AM6422: IPC delay

wanglili 王

Intellectual 680 points

Part Number: AM6422

Tool/software:

Hello，

I have two questions about IPC。

First Question:
We are using IPC on AM6422 to implement communication between A53 and R5F, following the example program RPMSG-SIMPLE. The A53 sends data (less than 100 bytes), and the R5F parses the data and sends 496 bytes an acknowledgment back. When measuring the time interval from A53 sending data to receiving the R5F response, we observed a maximum latency of over 800ms. Is this latency accurate/normal?
Second Question:
"Can we use the zero-copy shared memory functionality on top of the existing rpmsg-simple example implementation?"

Glad to receive your message!

5 months ago

0 Nick Saulnier 5 months ago

TI__Guru** 100980 points

Hello Wanglili,

First question - benchmarking RPMsg performance

What version of Linux are you running?

If you care about controlling latency, you should use RT Linux, not "regular" Linux. Even then, please remember that RT Linux is NOT completely deterministic - you can say that RT Linux is statistically likely to meet a real-time requirement, but you can never guarantee that Linux will meet that need. For more discussion about Linux vs RT Linux, refer to
AM64x academy > Multicore > Operating systems
https://dev.ti.com/tirex/explore/node?node=A__AZmYmYcoWo.KGrq4wf-oPQ__AM64-ACADEMY__WI1KRXP__LATEST

Linux kernel 6.6 is the version of Linux where we finally rewrote the low-level mailbox driver beneath RPMsg so that it could be given higher priority. This means that in RT Linux, starting on Linux kernel 6.6, you can begin to have more control over your RPMsg latency by raising the priority of the RPMsg communication.

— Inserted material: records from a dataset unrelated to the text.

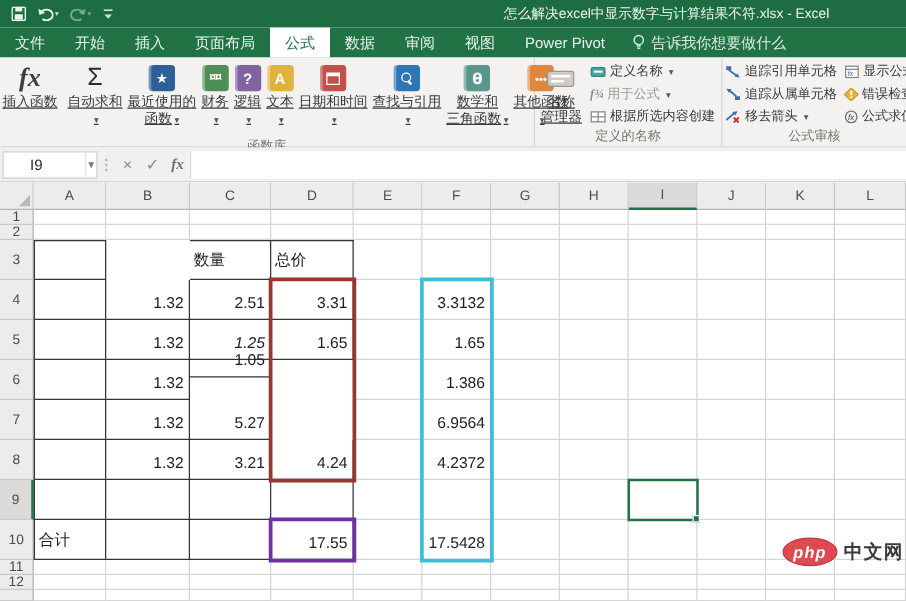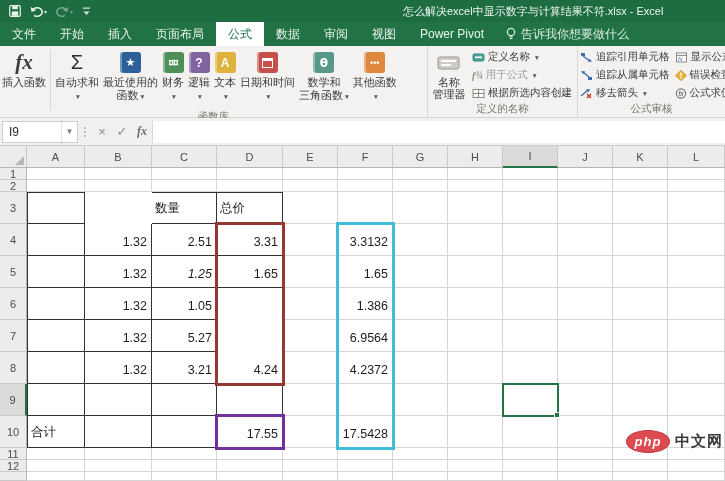--- a/index.html
+++ b/index.html
@@ -21,21 +21,21 @@
   .tab.active { background:#fff; color:#217346; }
   .tellme { display:flex; align-items:center; gap:5px; padding:0 10px; color:#d9eae0; font-size:12px; }
 
   
   .ribbon { position:absolute; left:0; top:46px; width:725px; height:72px; background:#f3f2f0; border-bottom:1px solid #d8d5d0; display:flex; }
   .rgroup { display:flex; flex-direction:column; height:100%; border-right:1px solid #d9d6d1; }
   .rgroup-body { flex:1; display:flex; align-items:flex-start; padding-top:2px; }
   .rgroup-label { text-align:center; font-size:10.5px; color:#76756f; padding-bottom:3px; white-space:nowrap; }
   .bigbtn { display:flex; flex-direction:column; align-items:center; padding:1px 2px 0; cursor:default; }
   .bigbtn .ic { height:27px; display:flex; align-items:center; justify-content:center; }
-  .bl { font-size:11px; line-height:12.5px; color:#3b3a38; white-space:nowrap; }
+  .bl { font-size:11px; line-height:12.5px; color:#3b3a38; white-space:nowrap;text-decoration:underline; }
   .l2 { min-height:12px; }
   .arr::after { content:"▾"; font-size:7.5px; color:#56554f; margin-left:2px; }
   .sep { width:1px; background:#d9d6d1; height:60px; margin:2px 2px 0; }
   .fx-big { font-family:"Liberation Serif","DejaVu Serif",serif; font-style:italic; font-size:21px; color:#3f3e3c; font-weight:bold; }
   .sigma { font-size:20px; color:#2e2d2b; }
   .book { width:21px; height:21px; border-radius:3px; color:#fff; display:flex; align-items:center; justify-content:center; font-size:12px; font-weight:bold; box-shadow:inset 2px 0 0 rgba(255,255,255,.35); }
   .bk-recent { background:#2d6099; font-size:11px; }
   .bk-fin { background:#4d8f57; font-size:10px; letter-spacing:-1px; }
   .bk-logic { background:#8064a2; }
   .bk-text { background:#dfb23c; }
@@ -50,21 +50,21 @@
   .smallrow { display:flex; align-items:center; gap:3px; height:18px; font-size:10.5px; color:#3b3a38; white-space:nowrap; cursor:default; }
   .smallrow.gray { color:#9b9a96; }
   .nm-btn { width:42px; }
   .nm-btn .bl { line-height:12px; }
   .stack { display:flex; flex-direction:column; justify-content:center; padding-left:2px; }
   .fxsmall { font-family:"Liberation Serif","DejaVu Serif",serif; font-style:italic; font-size:10px; color:#8f8e8a; font-weight:bold; }
 
   
   .fbar { position:absolute; left:0; top:118px; width:725px; height:28px; background:#f1f0ee; border-bottom:1px solid #cfccc7; display:flex; align-items:center; }
   .namebox { width:76px; height:22px; margin-left:2px; background:#fff; border:1px solid #d0cdc8; display:flex; align-items:center; }
-  .namebox input { flex:1; border:0; outline:0; font-size:12px; padding-left:6px; width:50px; background:transparent; font-family:inherit; color:#2c2c2c; }
+  .namebox input { flex:1; border:0; outline:0; font-size:12px; padding-left:6px; width:50px; background:transparent; font-family:inherit; color:#2c2c2c;margin-left:15px; }
   .nb-drop { width:16px; height:100%; display:flex; align-items:center; justify-content:center; font-size:8px; color:#777; border-left:1px solid #e4e1dc; }
   .fdots { width:10px; display:flex; flex-direction:column; align-items:center; gap:2px; margin:0 2px; }
   .fdots i { width:2px; height:2px; background:#b3b0ab; border-radius:50%; }
   .fbtn { width:20px; height:22px; display:flex; align-items:center; justify-content:center; font-size:13px; color:#8f8e8a; cursor:default; }
   .fbtn.fx { font-family:"Liberation Serif","DejaVu Serif",serif; font-style:italic; font-weight:bold; font-size:12px; color:#6f6e6a; }
   .finput { flex:1; height:22px; background:#fff; border-left:1px solid #dcd9d4; margin-right:0; font-size:12px; border-top:0; border-bottom:0; border-right:0; outline:0; font-family:inherit; }
 
   
   #sheet { position:absolute; left:0; top:146px; width:725px; height:335px; background:#fff; overflow:hidden; }
   .corner { position:absolute; left:0; top:0; width:27px; height:22px; background:#ececec; border-right:1px solid #c6c6c6; border-bottom:1px solid #b5b5b5; }
@@ -188,20 +188,29 @@
         <span class="bl">文本</span>
         <span class="bl l2 arr"></span>
       </div>
       <div class="bigbtn">
         <span class="ic">
             <span class="book bk-date">
               <span class="cal"></span>
             </span>
           </span>
         <span class="bl">日期和时间</span>
+        <span class="bl l2 arr"></span>
+      </div>
+      <div class="bigbtn">
+        <span class="ic">
+            <span class="book bk-lookup">
+              <span class="mag"></span>
+            </span>
+          </span>
+        <span class="bl">查找与引用</span>
         <span class="bl l2 arr"></span>
       </div>
       <div class="bigbtn">
         <span class="ic">
             <span class="book bk-math">θ</span>
           </span>
         <span class="bl">数学和</span>
         <span class="bl l2 arr">三角函数</span>
       </div>
       <div class="bigbtn">
@@ -409,21 +418,21 @@
     <div class="cell" style="left: 283px; top: 110px; width: 55px; height: 32px;"></div>
     <div class="cell a-right" style="left: 338px; top: 110px; width: 55px; height: 32px;">1.65</div>
     <div class="cell" style="left: 393px; top: 110px; width: 55px; height: 32px;"></div>
     <div class="cell" style="left: 448px; top: 110px; width: 55px; height: 32px;"></div>
     <div class="cell" style="left: 503px; top: 110px; width: 55px; height: 32px;"></div>
     <div class="cell" style="left: 558px; top: 110px; width: 55px; height: 32px;"></div>
     <div class="cell" style="left: 613px; top: 110px; width: 55px; height: 32px;"></div>
     <div class="cell" style="left: 668px; top: 110px; width: 57px; height: 32px;"></div>
     <div class="cell tb tb-left" style="left: 27px; top: 142px; width: 58px; height: 32px;"></div>
     <div class="cell tb a-right" style="left: 85px; top: 142px; width: 67px; height: 32px;">1.32</div>
-    <div class="cell tb a-right" style="left: 152px; top: 142px; width: 65px; height: 32px;">1.05</div>
+    <div class="cell tb a-right" style="left: 152px; top: 124px; width: 65px; height: 32px;">1.05</div>
     <div class="cell" style="left: 283px; top: 142px; width: 55px; height: 32px;"></div>
     <div class="cell a-right" style="left: 338px; top: 142px; width: 55px; height: 32px;">1.386</div>
     <div class="cell" style="left: 393px; top: 142px; width: 55px; height: 32px;"></div>
     <div class="cell" style="left: 448px; top: 142px; width: 55px; height: 32px;"></div>
     <div class="cell" style="left: 503px; top: 142px; width: 55px; height: 32px;"></div>
     <div class="cell" style="left: 558px; top: 142px; width: 55px; height: 32px;"></div>
     <div class="cell" style="left: 613px; top: 142px; width: 55px; height: 32px;"></div>
     <div class="cell" style="left: 668px; top: 142px; width: 57px; height: 32px;"></div>
     <div class="cell tb tb-left" style="left: 27px; top: 174px; width: 58px; height: 32px;"></div>
     <div class="cell tb a-right" style="left: 85px; top: 174px; width: 67px; height: 32px;">1.32</div>

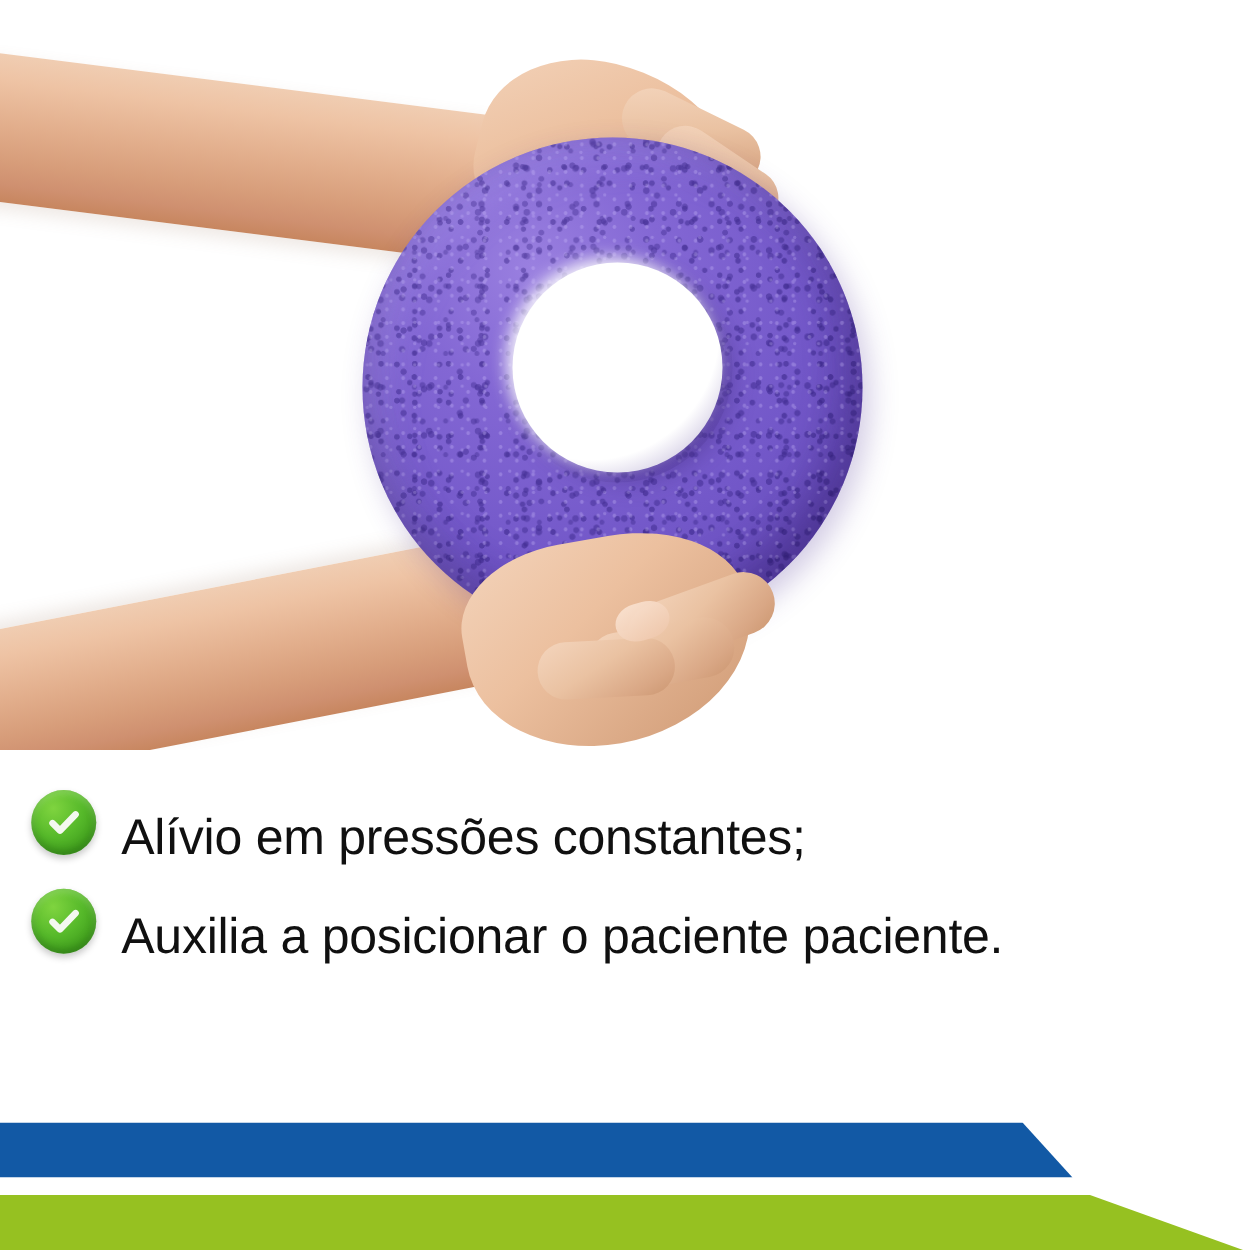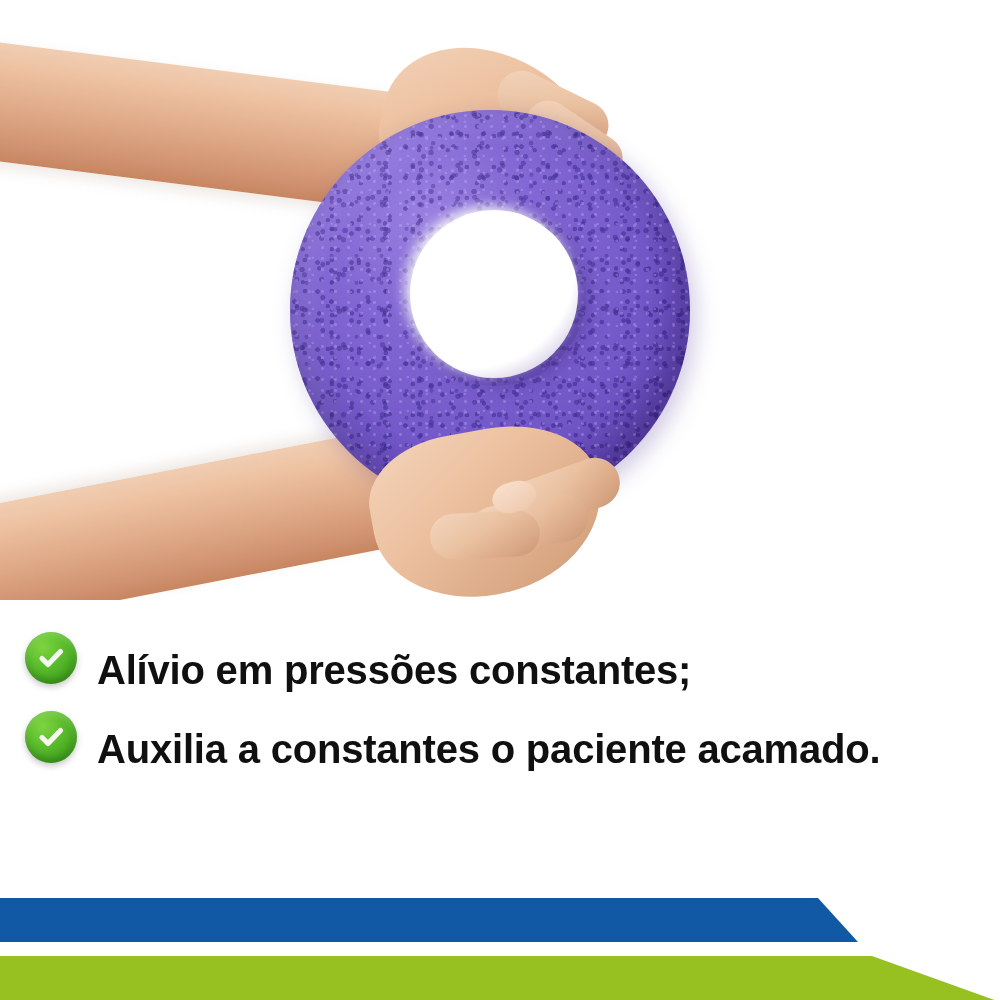--- a/index.html
+++ b/index.html
@@ -124,21 +124,21 @@
   .benefit-row{display:flex;align-items:center;height:79px;padding-left:25px;}
   .check-icon{
     width:52px;height:52px;border-radius:50%;flex:0 0 52px;
     background:radial-gradient(circle at 34% 28%, #7fd43f 0%, #56b92a 46%, #3f9c1c 78%, #35870f 100%);
     box-shadow:0 3px 6px rgba(0,0,0,.22), inset 0 -3px 7px rgba(20,80,10,.4), inset 0 3px 6px rgba(190,245,150,.45);
     display:flex;align-items:center;justify-content:center;
   }
   .check-icon svg{display:block;}
   .benefit-text{
     margin-left:20px;
-    font-size:40px;font-weight:bold;color:#101010;
+    font-size:40px;font-weight:normal;color:#101010;
     font-family:"Liberation Sans", sans-serif;
     letter-spacing:-.2px;white-space:nowrap;line-height:1;margin-top:24px;
   }
 
   
   .bar{position:absolute;left:0;}
   .bar-blue{top:898px;width:1000px;height:44px;}
   .bar-green{top:956px;width:1000px;height:46px;}
   .bar svg{display:block;}
 </style>
@@ -186,21 +186,21 @@
       <span class="benefit-text">Alívio em pressões constantes;</span>
     </div>
 
 
     <div class="benefit-row">
       <span class="check-icon">
         <svg width="32" height="32" viewBox="0 0 32 32" aria-hidden="true">
           <path d="M7 16.5 L13 22.5 L25.5 9.5" fill="none" stroke="#f4f8f0" stroke-width="5.2" stroke-linecap="round" stroke-linejoin="round"></path>
         </svg>
       </span>
-      <span class="benefit-text">Auxilia a constantes o paciente acamado.</span>
+      <span class="benefit-text">Auxilia a posicionar o paciente paciente.</span>
     </div>
   </div>
 
   <div class="bar bar-blue">
     <svg width="1000" height="44" viewBox="0 0 1000 44" preserveAspectRatio="none">
       <polygon id="blue-shape" points="0,0 818,0 858,44 0,44" fill="#1259A5"></polygon>
     </svg>
   </div>
 
   <div class="bar bar-green">

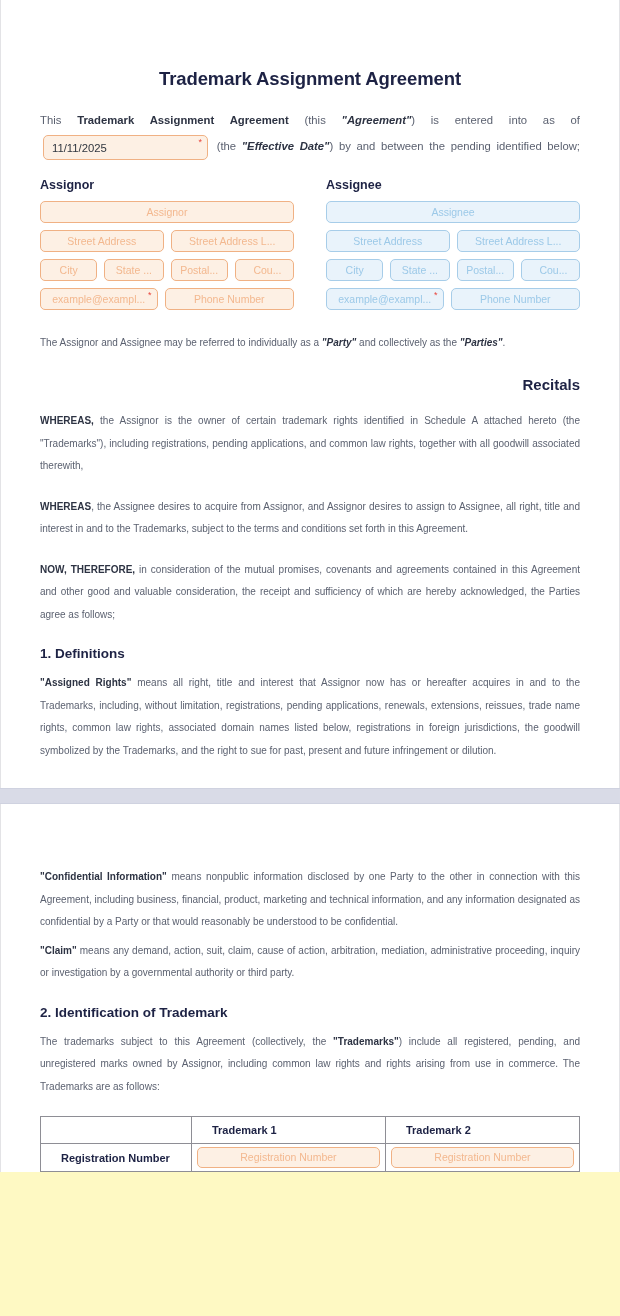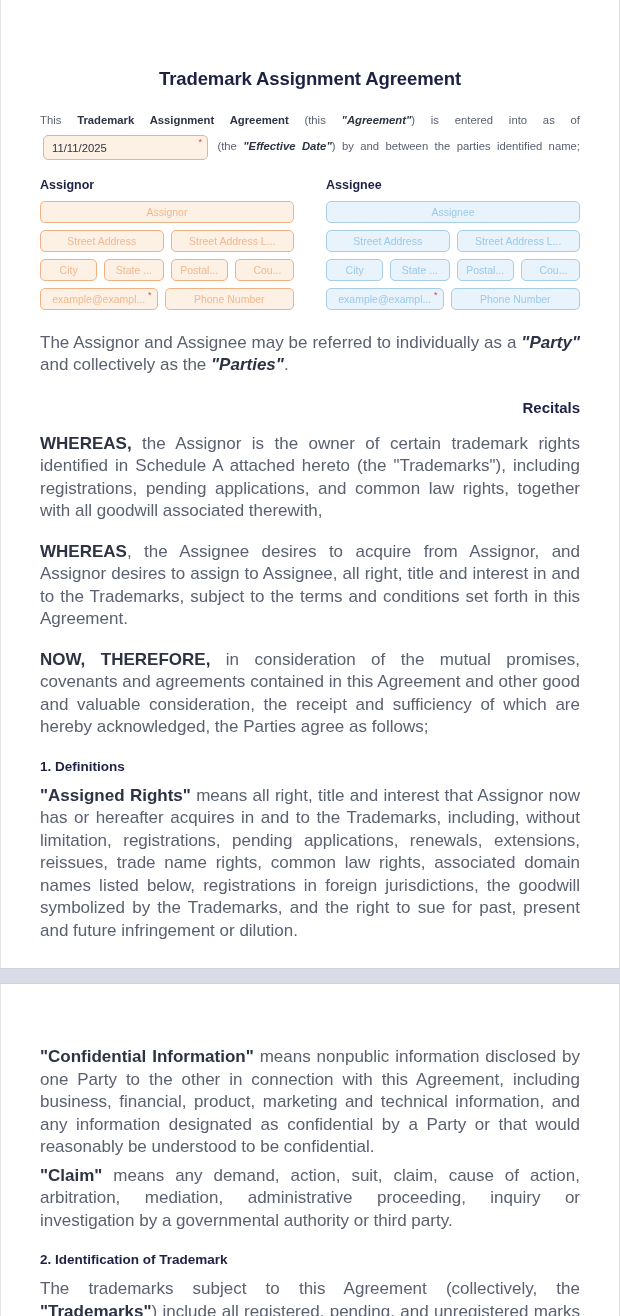--- a/index.html
+++ b/index.html
@@ -56,21 +56,21 @@
   }
 
   h3.clause-heading {
     font-size: 13.5px;
     font-weight: bold;
     color: #1d2244;
     margin: 20px 0 11px 0;
   }
 
   p.body-text {
-    font-size: 17px;
+    font-size: 10px;
     line-height: 22.5px;
     color: #5b6170;
     text-align: justify;
     margin-bottom: 18px;
   }
   p.body-text.tight { margin-bottom: 0; }
   p.body-text.snug { margin-bottom: 6px; }
 
   p.body-text b, p.body-text strong {
     color: #2d3343;
@@ -205,21 +205,21 @@
 </head>
 <body>
 
 <div class="viewport">
 
   <div class="page page-one">
 
     <div class="doc-title">Trademark Assignment Agreement</div>
 
     <div class="lead-line">
-      <span>This </span><b>Trademark Assignment Agreement</b><span> (this </span><span class="bi">"Agreement"</span><span>) is entered into as of </span><span class="field f-orange date-field filled"><span>11/11/2025</span><span class="req">*</span></span><span> (the </span><span class="bi">"Effective Date"</span><span>) by and between the parties identified name;</span>
+      <span>This </span><b>Trademark Assignment Agreement</b><span> (this </span><span class="bi">"Agreement"</span><span>) is entered into as of </span><span class="field f-orange date-field filled"><span>11/11/2025</span><span class="req">*</span></span><span> (the </span><span class="bi">"Effective Date"</span><span>) by and between the pending identified below;</span>
     </div>
 
     <div class="parties">
 
       <div class="party-col">
         <div class="party-label">Assignor</div>
 
         <div class="field-row">
           <span class="inp f-orange w-full"><span class="ph">Assignor</span></span>
         </div>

I have written a dedicated benchmarking example that will finally get pushed public on ti-rpmsg-char sometime over the next couple of weeks. I can provide the current version of the source code if you're interested. For now, I'll attach the binary for you to run tests with:

https://e2e.ti.com/cfs-file/__key/communityserver-discussions-components-files/791/rpmsg_5F00_char_5F00_benchmark

usage guide:

rpmsg-char-benchmark
====================

rpmsg-char-benchmark can be used to calculate average and worst-case round-trip
latencies for RPMsg messages between Linux and a non-Linux core.

Usage:
  rpmsg_char_benchmark [-r <rproc_id>] [-n <num_msgs>] [-m <msg_length>] [-d <rpmsg_dev_name>] [-p <remote_endpt>] [-l <local_endpt>]

  Where:
    -r <rproc_id>        remote processor id to be used.
                         Valid values are 0 to RPROC_ID_MAX
    -n <num_msgs>        Number of messages to exchange (default 100)
    -m <msg_length>      Number of characters to send per message (default 100)
    -d <rpmsg_dev_name>  rpmsg device name
                         (defaults to NULL, translates to rpmsg_chrdev)
    -p <remote_endpt>    remote end-point address of the rpmsg device
                         (default 14 based on current example firmwares)
    -l <local_endpt>     local end-point address of the rpmsg device
                         (default RPMSG_ADDR_ANY)
                         (If manually set, must be greater than
                         RPMSG_RESERVED_ADDRESSES = 1024)

Examples:
  rpmsg_char_benchmark -r 4 -n 1000000 -m 1
     Runs the example using default rpmsg device "rpmsg_chrdev",
     remote port 14 with rproc_id value of 4 (R5F_MAIN1_0), exchanges
     1,000,000 messages that are 1 character long

  stress-ng --cpu-method=all -c 4 & rpmsg_char_benchmark -r 4 -n 1000000 -m 496 & chrt -f -p 80 $!
     Use with RT Linux
     Runs the example using default rpmsg device "rpmsg_chrdev",
     remote port 14 with rproc_id value of 4 (R5F_MAIN1_0), exchanges
     1,000,000 messages that are 496 characters long.
     Add a background load on Linux with stress-ng.
     Set the rpmsg_char_benchmark application priority to 80.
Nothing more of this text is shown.